Even with the uncertainty — something Wall Street often loathes — investment-grade U.S. corporate bonds rallied for the week, including the debt of the 30 large American companies that make up the Dow Jones Industrial Average DJIA, -0.40%.

This chart show’s Boeing Co.’s BA, -0.32% 3.6% coupon bonds due in 2031 as the most actively traded debt among the Dow’s companies for the week, according to BondCliq data.

Dow debt rallies

BondCliq

Boeing’stock were up 0.2% Friday, bucking the mixed trend for the big U.S. stock benchmarks, even though the major indexes were on pace to book significant weekly gains of at least 7%.

The corporate bond chart also shows the debt of Dow companies rallying overall for the week.

“Green begets green,” said Bill O’Neill, senior portfolio manager at Income Research + Management, not only of the “relief rally” in corporate bonds and the major U.S. stock indexes for the week, but also in U.S. Treasurys.
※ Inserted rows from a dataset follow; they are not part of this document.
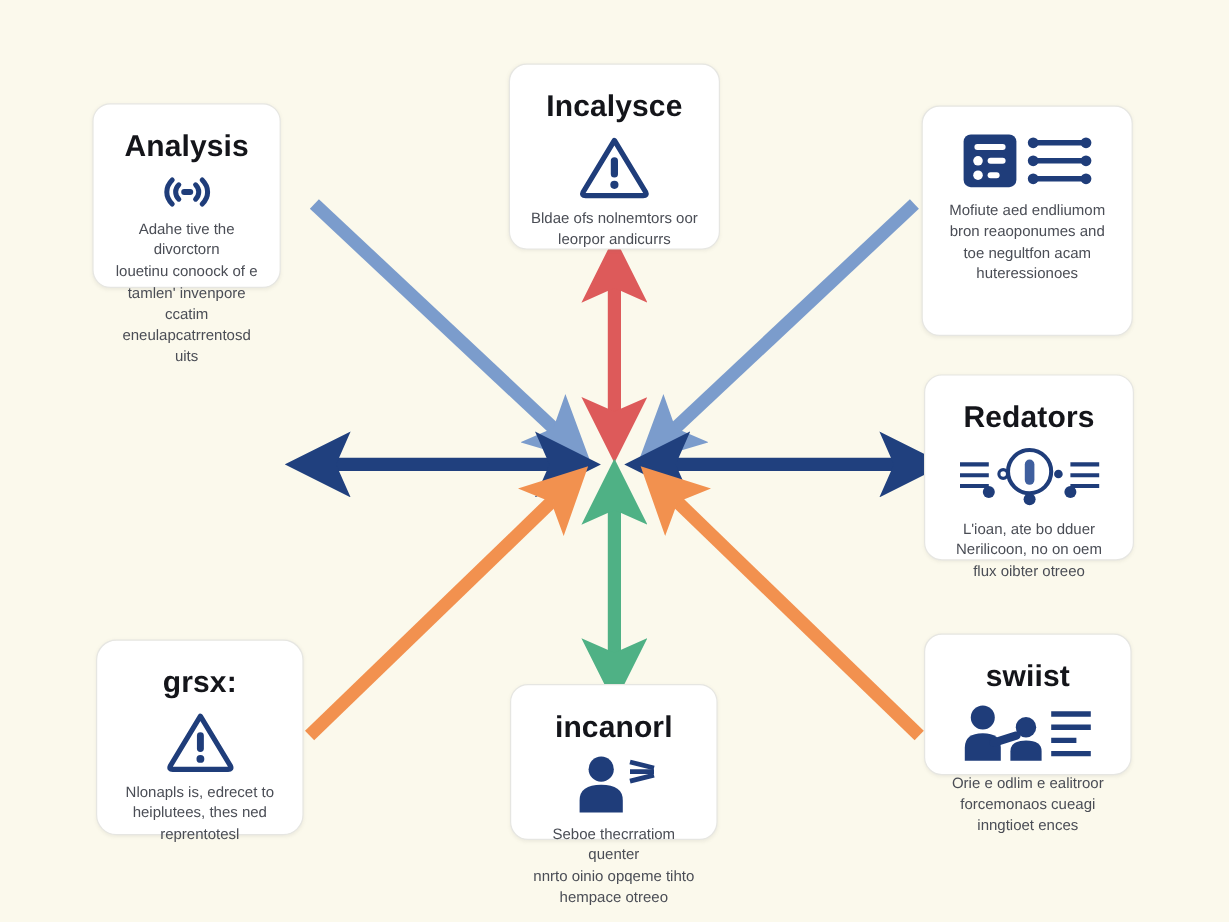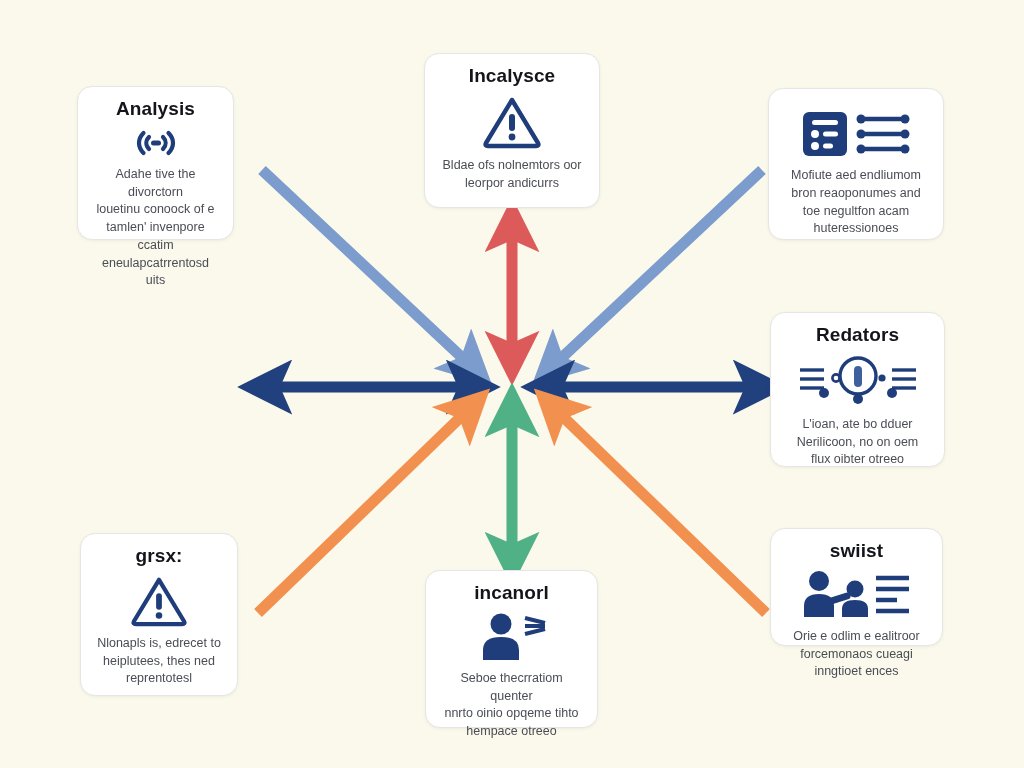"Incalysce" .card-title { font-size: 19px -> 25px; margin: 0 0 4px 0 -> 10px 0 4px 0 }
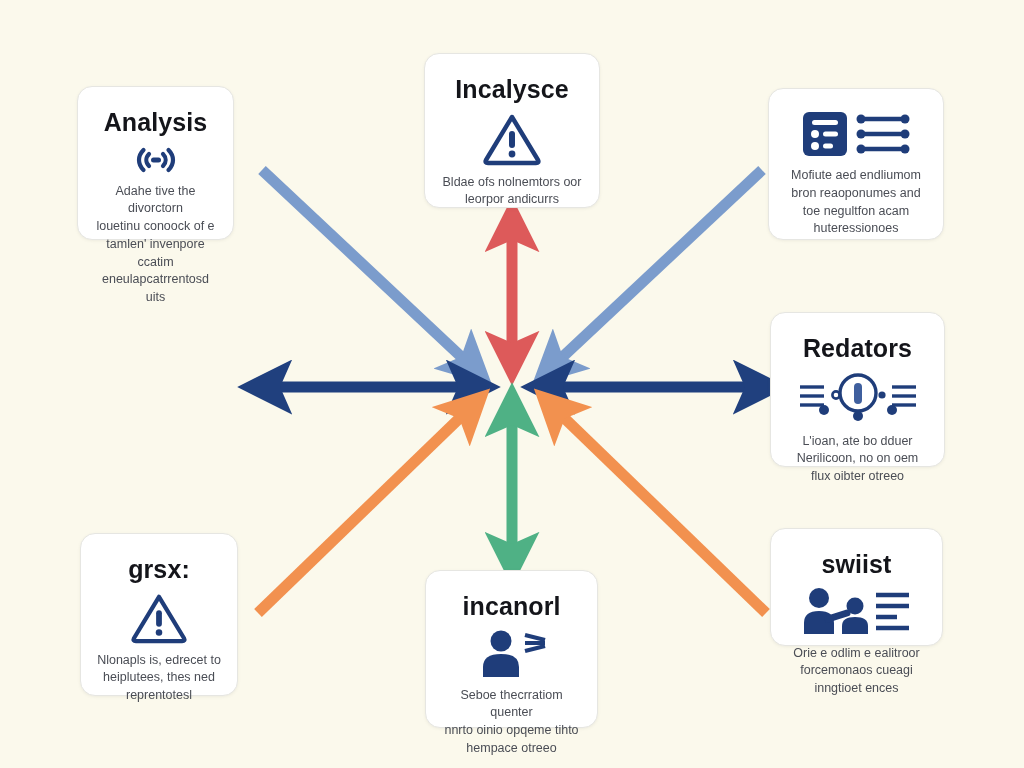"Mofiute aed endliumom" #card-infrastructure { height: 152px -> 192px }
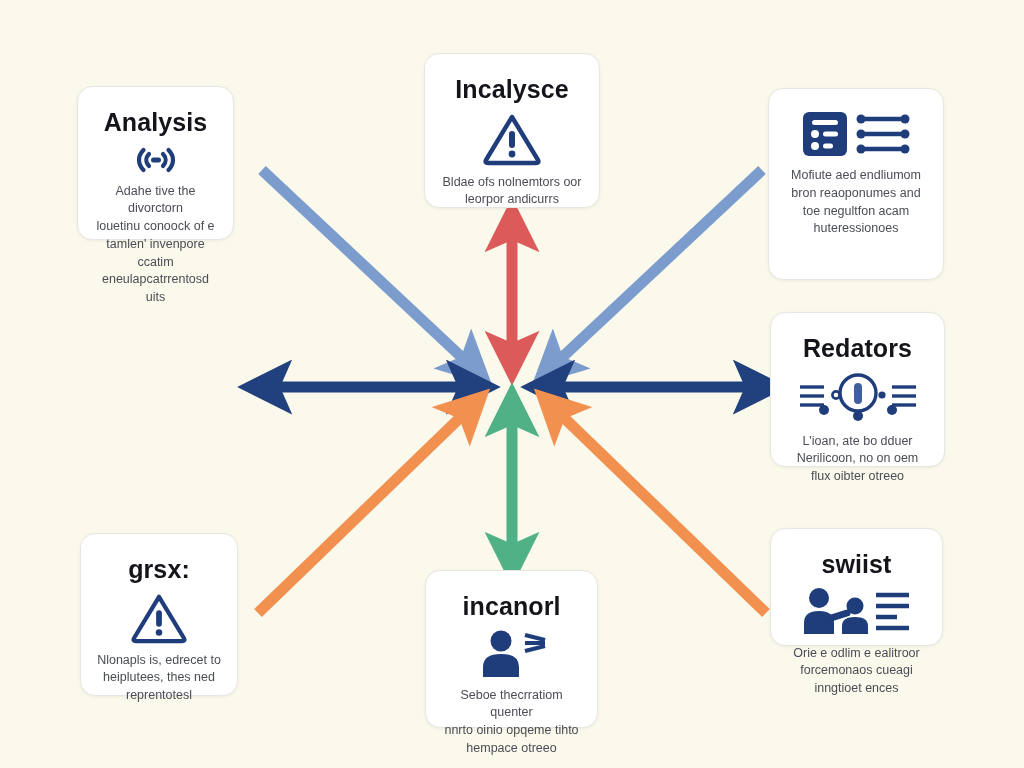"grsx:" #card-warnings { border-radius: none -> 17px; width: 158px -> 173px }
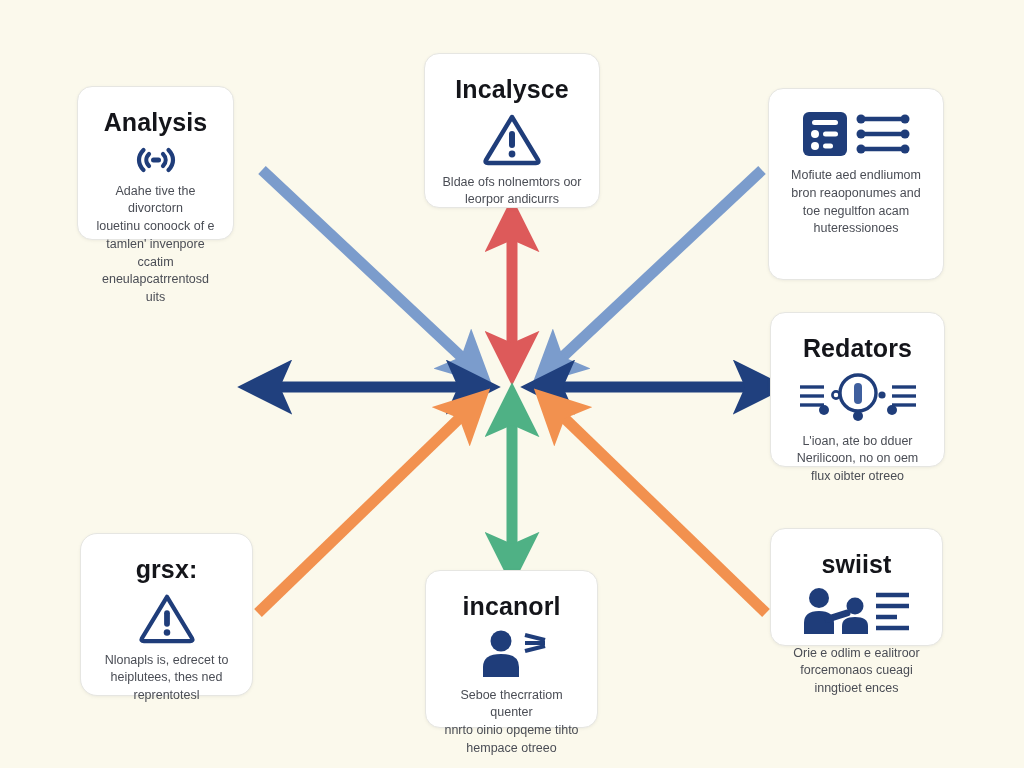"incanorl" #card-incident { height: 158px -> 130px }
Yields on the 10-year Treasury note TMUBMUSD10Y, 0.816% jumped to as high as 0.93% on Nov. 3 as votes were being counted, but were back closer to 0.82% in Friday afternoon trade, according to FactSet data. Bond yields move in the opposite direction of prices.

“That tells you the market was getting fearful of a blue wave, and really ramped up Treasury supply,” O’Neill said of the action in Treasury yields, while pointing to the dimming prospects now for Democrats to sweep the White House and the Senate, meaning it likely will be harder to pass the kind of larger fiscal spending package favored by Democrats to offset the economic toll of the pandemic.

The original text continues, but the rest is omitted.